- [WORK TASK]: Reproduce the data that follows in its entirety, character for character.

- [DATASET RECORDS]:
————————

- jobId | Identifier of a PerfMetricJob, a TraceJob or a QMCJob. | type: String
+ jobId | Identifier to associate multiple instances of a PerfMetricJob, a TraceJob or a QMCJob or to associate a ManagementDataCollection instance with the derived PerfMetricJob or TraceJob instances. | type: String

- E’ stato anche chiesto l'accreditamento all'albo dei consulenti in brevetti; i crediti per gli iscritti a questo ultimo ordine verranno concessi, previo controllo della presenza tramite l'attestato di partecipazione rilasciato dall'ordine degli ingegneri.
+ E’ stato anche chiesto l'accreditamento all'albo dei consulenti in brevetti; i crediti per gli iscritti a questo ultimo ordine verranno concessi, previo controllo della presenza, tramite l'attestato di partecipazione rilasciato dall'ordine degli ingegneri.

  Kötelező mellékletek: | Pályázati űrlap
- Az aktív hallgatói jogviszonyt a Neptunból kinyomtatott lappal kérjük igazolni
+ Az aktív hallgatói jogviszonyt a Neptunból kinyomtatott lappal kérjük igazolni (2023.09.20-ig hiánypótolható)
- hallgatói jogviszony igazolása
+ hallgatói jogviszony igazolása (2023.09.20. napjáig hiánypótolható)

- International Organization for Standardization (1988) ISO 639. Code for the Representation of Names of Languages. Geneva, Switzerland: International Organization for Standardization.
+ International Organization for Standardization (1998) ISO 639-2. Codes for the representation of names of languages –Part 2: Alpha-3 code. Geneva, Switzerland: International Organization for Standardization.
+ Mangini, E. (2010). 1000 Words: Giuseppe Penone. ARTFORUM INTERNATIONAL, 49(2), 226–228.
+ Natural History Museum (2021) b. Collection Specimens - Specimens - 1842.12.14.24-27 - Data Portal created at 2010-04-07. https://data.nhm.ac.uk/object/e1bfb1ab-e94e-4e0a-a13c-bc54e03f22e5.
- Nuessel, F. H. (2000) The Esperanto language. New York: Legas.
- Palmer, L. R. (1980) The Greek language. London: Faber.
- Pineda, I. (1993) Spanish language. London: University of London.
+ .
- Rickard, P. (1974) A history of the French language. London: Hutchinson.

————————

- [EXERCISE RESULT]:
- jobId | Identifier of a PerfMetricJob, a TraceJob or a QMCJob. | type: String
+ jobId | Identifier to associate multiple instances of a PerfMetricJob, a TraceJob or a QMCJob or to associate a ManagementDataCollection instance with the derived PerfMetricJob or TraceJob instances. | type: String

- E’ stato anche chiesto l'accreditamento all'albo dei consulenti in brevetti; i crediti per gli iscritti a questo ultimo ordine verranno concessi, previo controllo della presenza tramite l'attestato di partecipazione rilasciato dall'ordine degli ingegneri.
+ E’ stato anche chiesto l'accreditamento all'albo dei consulenti in brevetti; i crediti per gli iscritti a questo ultimo ordine verranno concessi, previo controllo della presenza, tramite l'attestato di partecipazione rilasciato dall'ordine degli ingegneri.

  Kötelező mellékletek: | Pályázati űrlap
- Az aktív hallgatói jogviszonyt a Neptunból kinyomtatott lappal kérjük igazolni
+ Az aktív hallgatói jogviszonyt a Neptunból kinyomtatott lappal kérjük igazolni (2023.09.20-ig hiánypótolható)
- hallgatói jogviszony igazolása
+ hallgatói jogviszony igazolása (2023.09.20. napjáig hiánypótolható)

- International Organization for Standardization (1988) ISO 639. Code for the Representation of Names of Languages. Geneva, Switzerland: International Organization for Standardization.
+ International Organization for Standardization (1998) ISO 639-2. Codes for the representation of names of languages –Part 2: Alpha-3 code. Geneva, Switzerland: International Organization for Standardization.
+ Mangini, E. (2010). 1000 Words: Giuseppe Penone. ARTFORUM INTERNATIONAL, 49(2), 226–228.
+ Natural History Museum (2021) b. Collection Specimens - Specimens - 1842.12.14.24-27 - Data Portal created at 2010-04-07. https://data.nhm.ac.uk/object/e1bfb1ab-e94e-4e0a-a13c-bc54e03f22e5.
- Nuessel, F. H. (2000) The Esperanto language. New York: Legas.
- Palmer, L. R. (1980) The Greek language. London: Faber.
- Pineda, I. (1993) Spanish language. London: University of London.
+ .
- Rickard, P. (1974) A history of the French language. London: Hutchinson.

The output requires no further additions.